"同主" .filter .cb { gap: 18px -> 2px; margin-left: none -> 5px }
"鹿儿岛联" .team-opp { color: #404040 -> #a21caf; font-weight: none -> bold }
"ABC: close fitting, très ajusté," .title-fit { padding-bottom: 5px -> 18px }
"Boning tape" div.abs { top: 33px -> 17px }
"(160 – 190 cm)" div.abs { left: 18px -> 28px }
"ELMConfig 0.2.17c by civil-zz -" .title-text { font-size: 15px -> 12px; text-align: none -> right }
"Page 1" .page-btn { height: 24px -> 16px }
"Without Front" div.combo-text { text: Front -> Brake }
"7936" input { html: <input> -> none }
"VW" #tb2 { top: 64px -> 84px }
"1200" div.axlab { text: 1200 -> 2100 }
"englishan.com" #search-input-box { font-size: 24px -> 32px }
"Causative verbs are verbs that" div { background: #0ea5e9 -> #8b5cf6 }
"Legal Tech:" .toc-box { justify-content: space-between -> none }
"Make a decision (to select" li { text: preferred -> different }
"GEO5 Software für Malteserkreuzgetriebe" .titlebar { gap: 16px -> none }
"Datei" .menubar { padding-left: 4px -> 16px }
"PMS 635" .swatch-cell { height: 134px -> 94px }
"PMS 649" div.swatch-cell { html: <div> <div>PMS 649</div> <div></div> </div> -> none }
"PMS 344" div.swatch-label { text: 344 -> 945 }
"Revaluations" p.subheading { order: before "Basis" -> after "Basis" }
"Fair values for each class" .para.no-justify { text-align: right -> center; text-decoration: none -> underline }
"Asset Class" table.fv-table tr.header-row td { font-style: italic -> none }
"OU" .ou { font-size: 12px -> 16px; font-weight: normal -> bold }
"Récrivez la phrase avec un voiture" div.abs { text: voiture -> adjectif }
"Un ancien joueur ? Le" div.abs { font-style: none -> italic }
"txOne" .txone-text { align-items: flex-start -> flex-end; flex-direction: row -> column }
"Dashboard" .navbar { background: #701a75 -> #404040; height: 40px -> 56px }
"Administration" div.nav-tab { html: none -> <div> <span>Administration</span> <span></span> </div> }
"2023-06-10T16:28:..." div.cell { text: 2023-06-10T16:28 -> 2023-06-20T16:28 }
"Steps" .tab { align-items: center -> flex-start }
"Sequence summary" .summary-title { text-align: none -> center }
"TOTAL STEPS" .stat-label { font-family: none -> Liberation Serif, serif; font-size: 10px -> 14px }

What you have to do
Please reproduce each record precisely as written.

Answer space
"同主" .filter .cb { gap: 18px -> 2px; margin-left: none -> 5px }
"鹿儿岛联" .team-opp { color: #404040 -> #a21caf; font-weight: none -> bold }
"ABC: close fitting, très ajusté," .title-fit { padding-bottom: 5px -> 18px }
"Boning tape" div.abs { top: 33px -> 17px }
"(160 – 190 cm)" div.abs { left: 18px -> 28px }
"ELMConfig 0.2.17c by civil-zz -" .title-text { font-size: 15px -> 12px; text-align: none -> right }
"Page 1" .page-btn { height: 24px -> 16px }
"Without Front" div.combo-text { text: Front -> Brake }
"7936" input { html: <input> -> none }
"VW" #tb2 { top: 64px -> 84px }
"1200" div.axlab { text: 1200 -> 2100 }
"englishan.com" #search-input-box { font-size: 24px -> 32px }
"Causative verbs are verbs that" div { background: #0ea5e9 -> #8b5cf6 }
"Legal Tech:" .toc-box { justify-content: space-between -> none }
"Make a decision (to select" li { text: preferred -> different }
"GEO5 Software für Malteserkreuzgetriebe" .titlebar { gap: 16px -> none }
"Datei" .menubar { padding-left: 4px -> 16px }
"PMS 635" .swatch-cell { height: 134px -> 94px }
"PMS 649" div.swatch-cell { html: <div> <div>PMS 649</div> <div></div> </div> -> none }
"PMS 344" div.swatch-label { text: 344 -> 945 }
"Revaluations" p.subheading { order: before "Basis" -> after "Basis" }
"Fair values for each class" .para.no-justify { text-align: right -> center; text-decoration: none -> underline }
"Asset Class" table.fv-table tr.header-row td { font-style: italic -> none }
"OU" .ou { font-size: 12px -> 16px; font-weight: normal -> bold }
"Récrivez la phrase avec un voiture" div.abs { text: voiture -> adjectif }
"Un ancien joueur ? Le" div.abs { font-style: none -> italic }
"txOne" .txone-text { align-items: flex-start -> flex-end; flex-direction: row -> column }
"Dashboard" .navbar { background: #701a75 -> #404040; height: 40px -> 56px }
"Administration" div.nav-tab { html: none -> <div> <span>Administration</span> <span></span> </div> }
"2023-06-10T16:28:..." div.cell { text: 2023-06-10T16:28 -> 2023-06-20T16:28 }
"Steps" .tab { align-items: center -> flex-start }
"Sequence summary" .summary-title { text-align: none -> center }
"TOTAL STEPS" .stat-label { font-family: none -> Liberation Serif, serif; font-size: 10px -> 14px }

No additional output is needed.